Research by educators, economists, brain scientists and think tanks shows high-quality preschool yields returns ranging from $2 to $17 for each dollar spent over the long run. That's because children coming out of preschools have a better foundation to succeed in school and are less likely to quit, need remediation or commit crimes.

"The most productive thing we can do in a tight situation is to make sure we fund Head Start at a reasonable level," said Sen. Rod Monroe, D-Portland, co-chairman of the Ways and Means education subcommittee.

The Ways and Means proposed budget would give Oregon Head Start about $99 million for 2009-11, slightly more than this biennium, but not enough to prevent a reduction of about 700 kids. Monroe said legislators probably can find more money.

Oregon advocates, organized in a coalition called Ready for School, are lobbying to protect Head Start and to launch an Early Head Start program. The latter could put the state in a competitive position for money that President Barack Obama wants to invest in Early Head Start.

"What we're looking at is building the infrastructure in our system for birth to (age) 5 education for our most at-risk kids," said Swati Adarkar, executive director of the Children's Institute in Portland.

The Albina Early Head Start and Head Start programs at the McCormack-Matthews Center in North Portland exemplify what advocates want to see more of.

In teacher Tyshun Brewer's class Wednesday morning at the center, seven 2- and 3-year-olds count out loud in Spanish as they cut out shapes in play dough or use small rods to fish for plastic carp in a tray of water. Earlier they named triangles, squares and other shapes and listened to Brewer read them a story.

This Early Head Start class is one of three at the center that operate year-round from 7 a.m. to 5:30 p.m. Some of the students in Brewer's class, such as Dexter Foster, 3, entered the program as babies. They'll soon advance to one of the center's three regular Head Start classes, where they'll begin to learn how to read and write.

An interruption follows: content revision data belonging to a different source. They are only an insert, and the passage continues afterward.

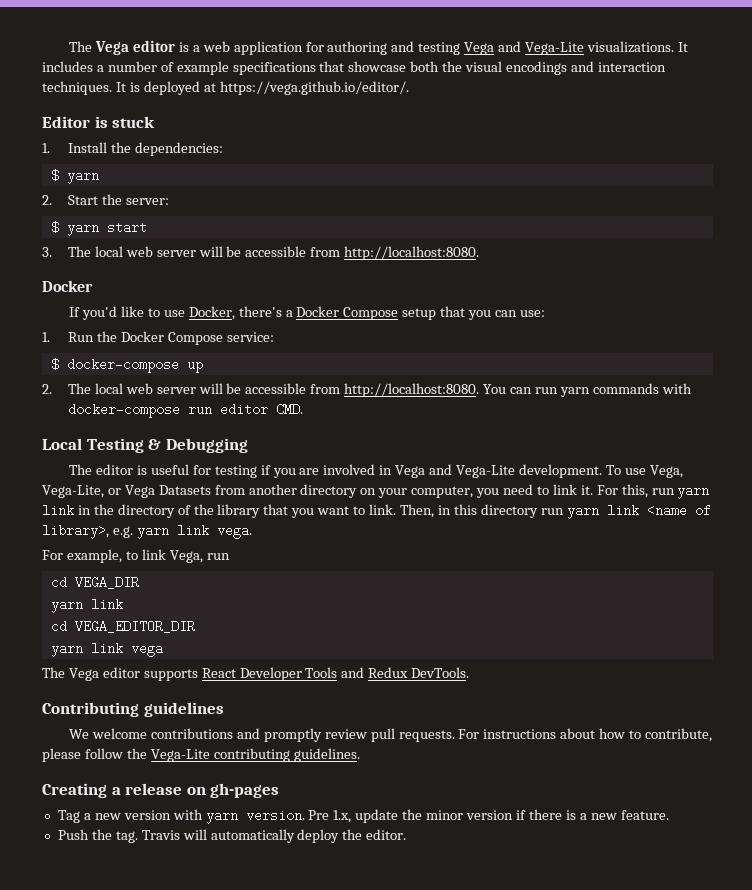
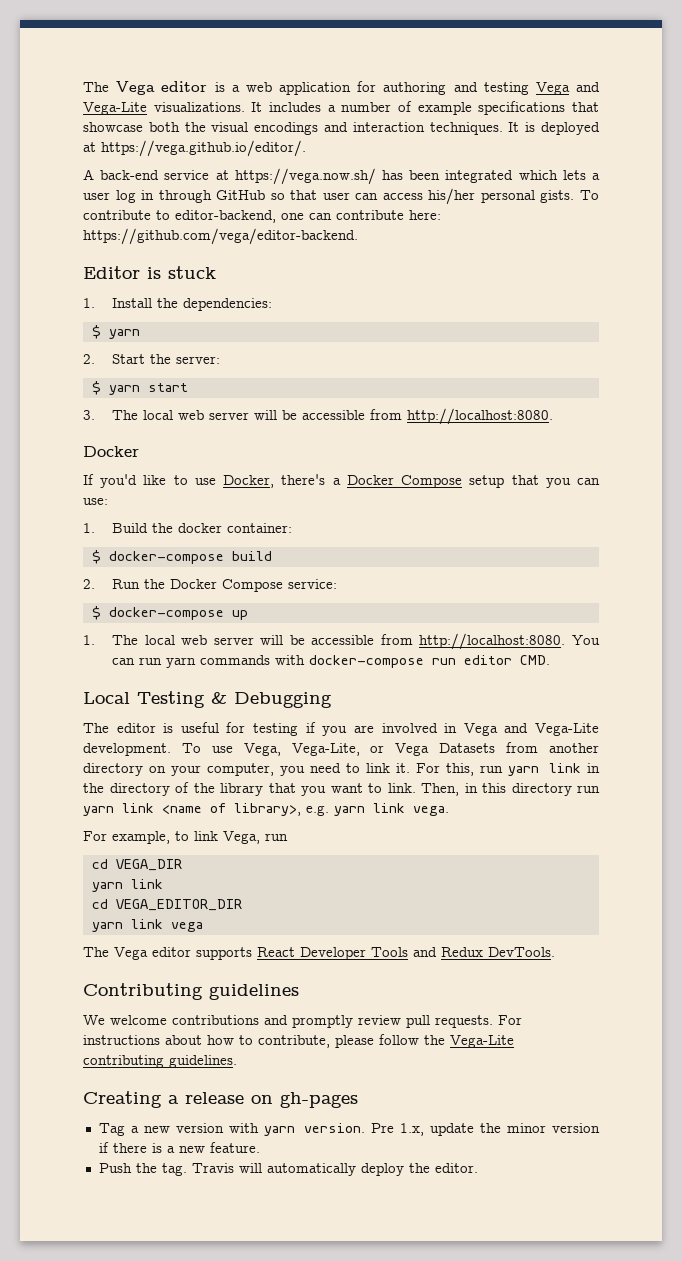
+ A back-end service at https://vega.now.sh/ has been integrated which lets a user log in through GitHub so that user can access his/her personal gists. To contribute to editor-backend, one can contribute here: https://github.com/vega/editor-backend.
- 1. Run the Docker Compose service:
+ 1. Build the docker container:
+ $ docker-compose build
+ 2. Run the Docker Compose service:
- 2. The local web server will be accessible from http://localhost:8080.
+ 1. The local web server will be accessible from http://localhost:8080.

School districts are eager to get students from the school because they are so well-prepared, said Elaine Harrison, director of the Albina Early Head Start program, which serves 300 children in eight centers.

"We've had some who do extremely well," she said of former graduates. "Some are reading at a higher level. Some are ahead of their peers in many ways ... socially and academically."

The Legislature in 2007 put an additional $39 million into Oregon Head Start, nearly doubling the number of children served by the state to 6,550. The federal program in Oregon serves 6,000 more children.

Still, Oregon lacks space in its Head Start schools for at least 5,400 more eligible kids. The federal Early Head Start in Oregon serves about 638 children - less than 3 percent of those eligible.

Thirty-three other states expanded their preschool programs last year, collectively increasing enrollment by 108,000 children. Obama has put $800 million in his 2010 budget and another $4 billion in stimulus money to help states expand and improve preschools. He's urging states to build comprehensive birth to five early childhood systems.

But launching a new Early Head Start program in Oregon during the current budget squeeze is "a very difficult sell," Hunt said. "If there was anything we would add a new program for, it would be for Head Start."